▸ Exercise: Every line that contains the word "width" should be copied from the records below.
*** Data supplied Section Begins ***
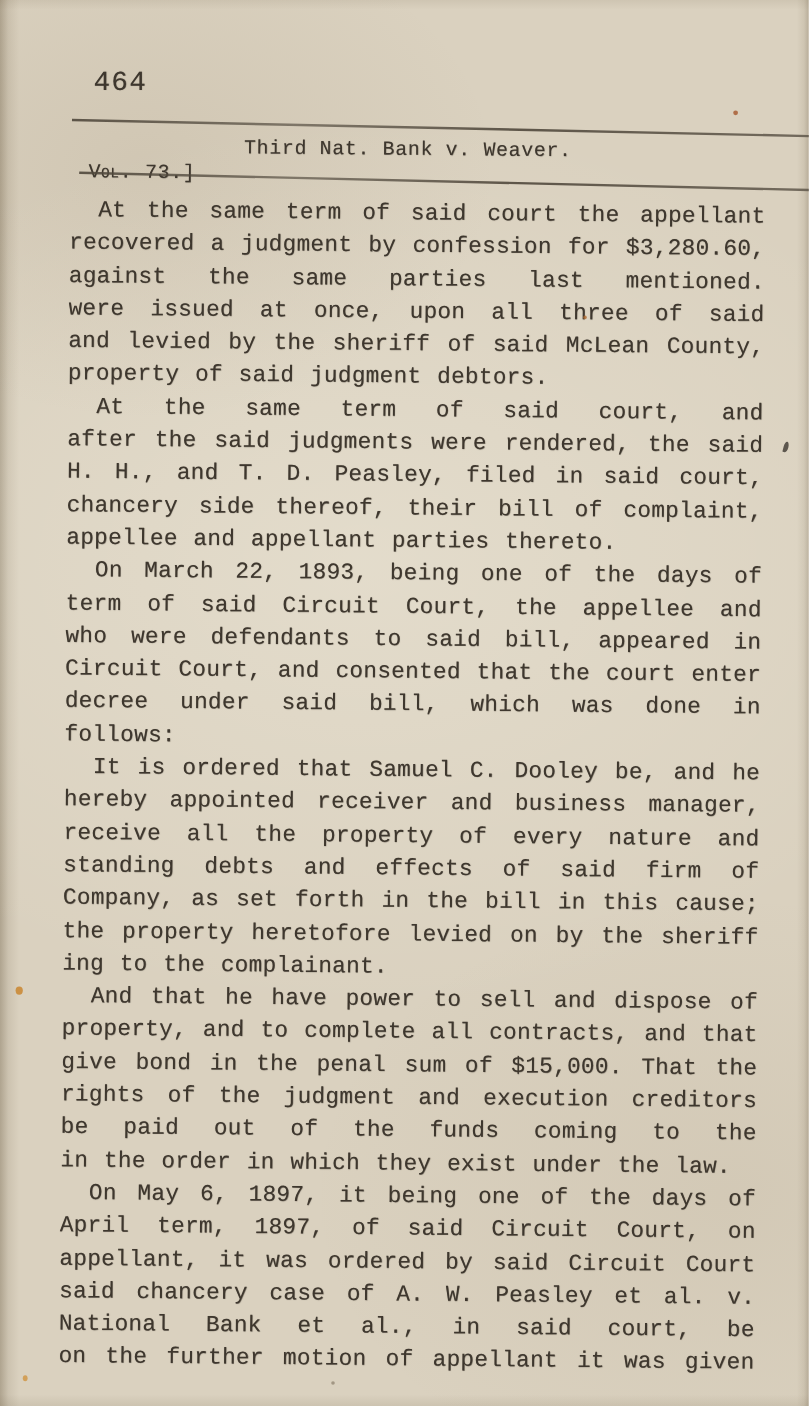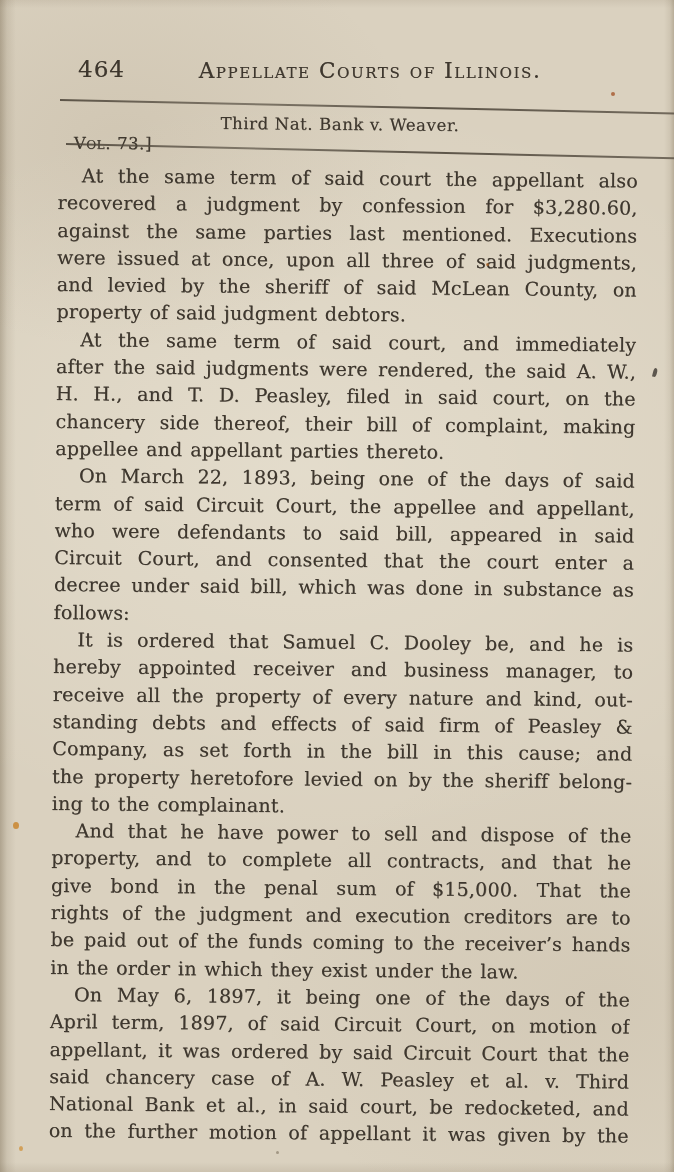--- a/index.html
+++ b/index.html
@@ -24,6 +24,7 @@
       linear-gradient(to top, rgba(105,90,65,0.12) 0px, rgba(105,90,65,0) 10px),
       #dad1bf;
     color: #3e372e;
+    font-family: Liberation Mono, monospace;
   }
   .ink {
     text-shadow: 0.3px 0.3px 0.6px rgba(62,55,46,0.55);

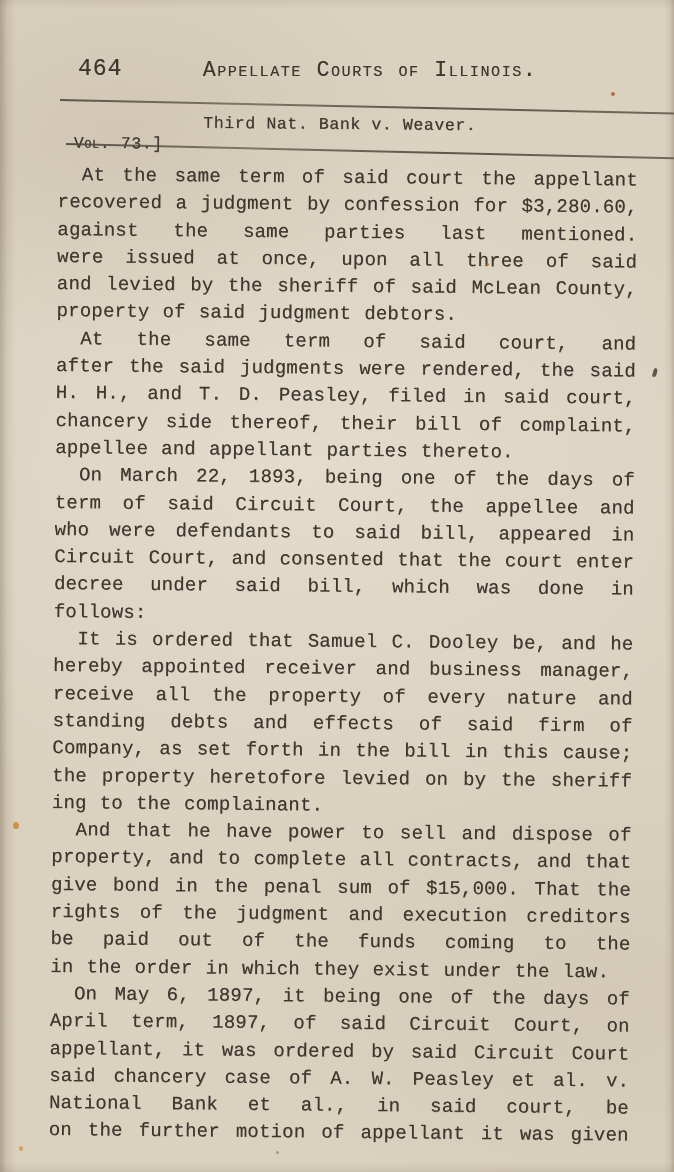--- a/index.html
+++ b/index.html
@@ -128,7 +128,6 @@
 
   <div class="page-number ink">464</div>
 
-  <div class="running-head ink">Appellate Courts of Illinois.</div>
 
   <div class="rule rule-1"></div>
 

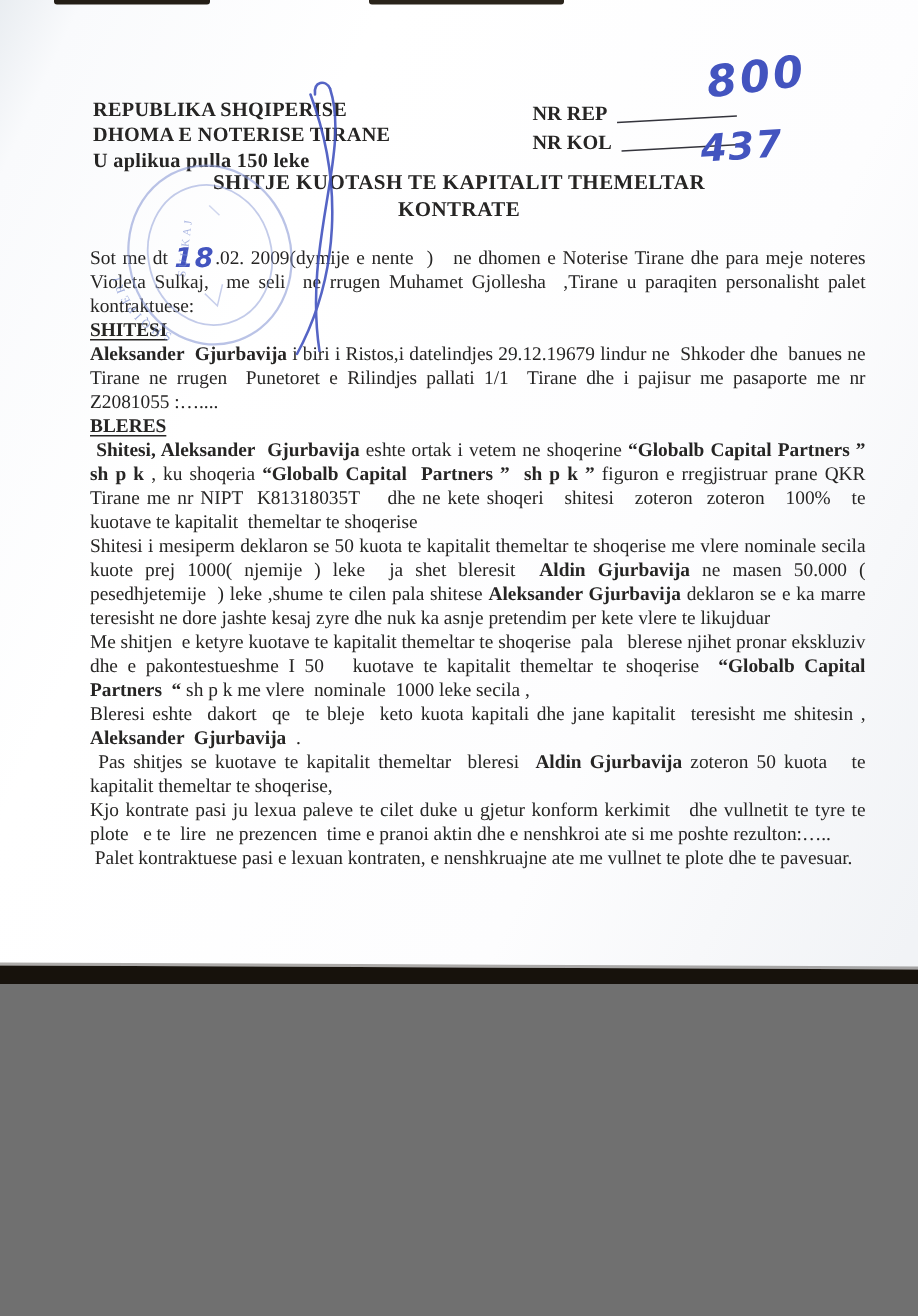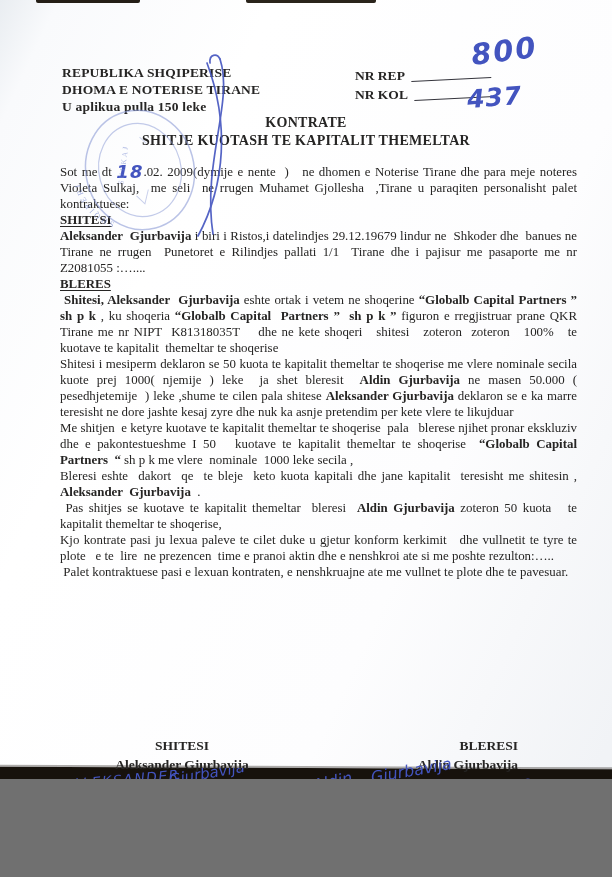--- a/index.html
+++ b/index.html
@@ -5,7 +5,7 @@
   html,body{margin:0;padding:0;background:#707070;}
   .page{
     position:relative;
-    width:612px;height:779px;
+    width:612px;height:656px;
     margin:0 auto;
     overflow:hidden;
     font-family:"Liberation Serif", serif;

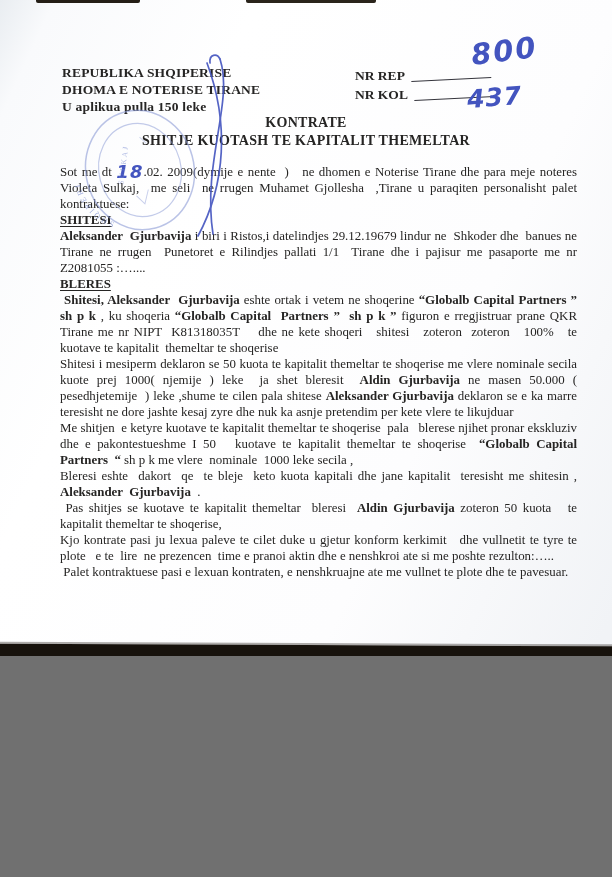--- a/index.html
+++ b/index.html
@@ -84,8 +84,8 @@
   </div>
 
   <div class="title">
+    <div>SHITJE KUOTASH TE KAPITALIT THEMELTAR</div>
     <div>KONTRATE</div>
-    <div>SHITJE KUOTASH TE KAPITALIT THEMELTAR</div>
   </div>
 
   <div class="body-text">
*** Data supplied Section Ends ***
▸ Solved exercise:
-    width:612px;height:779px;
+    width:612px;height:656px;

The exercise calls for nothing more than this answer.